RECORDS |
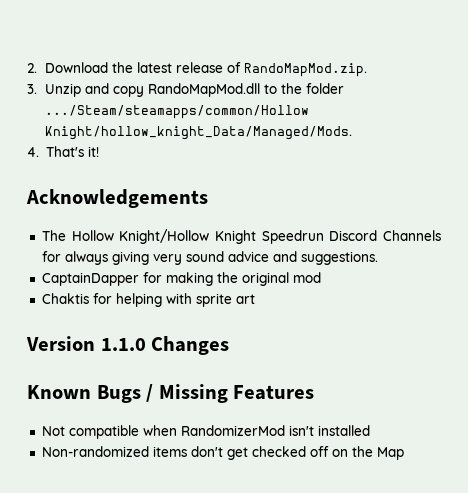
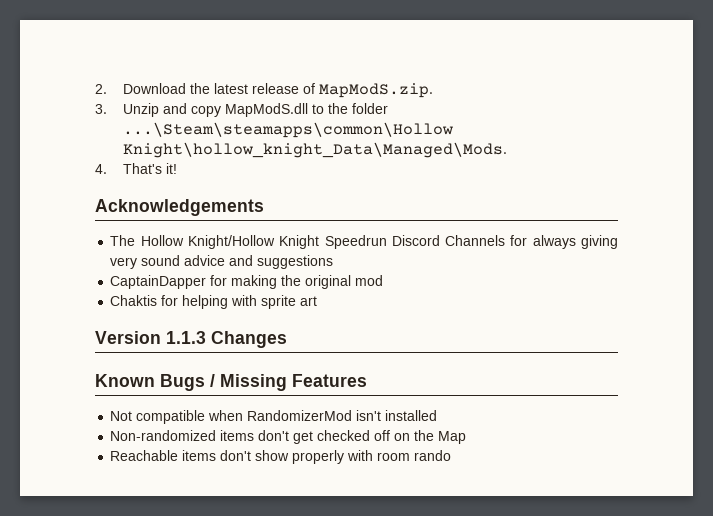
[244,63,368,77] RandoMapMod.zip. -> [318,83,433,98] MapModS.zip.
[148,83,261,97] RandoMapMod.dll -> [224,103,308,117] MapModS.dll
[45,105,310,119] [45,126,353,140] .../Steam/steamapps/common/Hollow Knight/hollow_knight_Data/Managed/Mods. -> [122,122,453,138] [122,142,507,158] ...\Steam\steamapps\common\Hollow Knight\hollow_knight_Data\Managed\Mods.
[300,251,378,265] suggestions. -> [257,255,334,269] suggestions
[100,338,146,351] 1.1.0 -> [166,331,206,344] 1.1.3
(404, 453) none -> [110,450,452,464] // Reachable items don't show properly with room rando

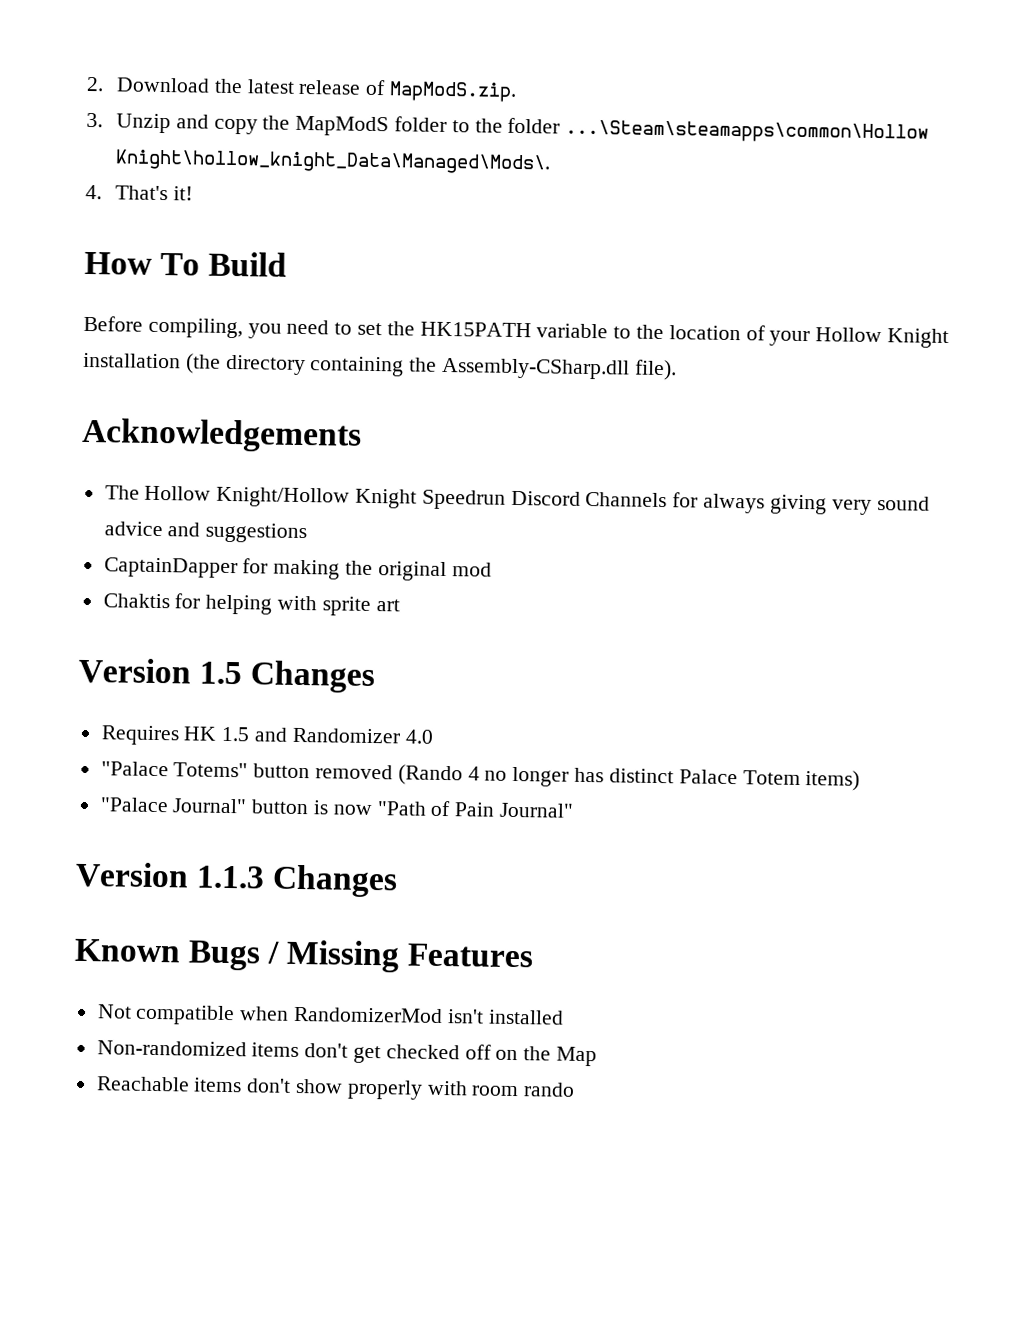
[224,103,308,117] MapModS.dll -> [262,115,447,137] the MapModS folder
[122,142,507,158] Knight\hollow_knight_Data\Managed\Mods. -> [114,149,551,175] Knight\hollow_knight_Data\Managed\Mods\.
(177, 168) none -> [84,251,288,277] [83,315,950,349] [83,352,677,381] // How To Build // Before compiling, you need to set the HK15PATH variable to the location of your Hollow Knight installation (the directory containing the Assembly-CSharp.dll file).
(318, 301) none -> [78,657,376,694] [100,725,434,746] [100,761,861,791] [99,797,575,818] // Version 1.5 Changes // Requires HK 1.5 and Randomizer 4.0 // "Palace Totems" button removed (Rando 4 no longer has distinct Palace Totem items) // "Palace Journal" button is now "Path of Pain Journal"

WHAT TO WORK ON |
From the records above, tally every line that includes the word "items" and reply with the total by itself.

ANSWER FOR THE TASK |
2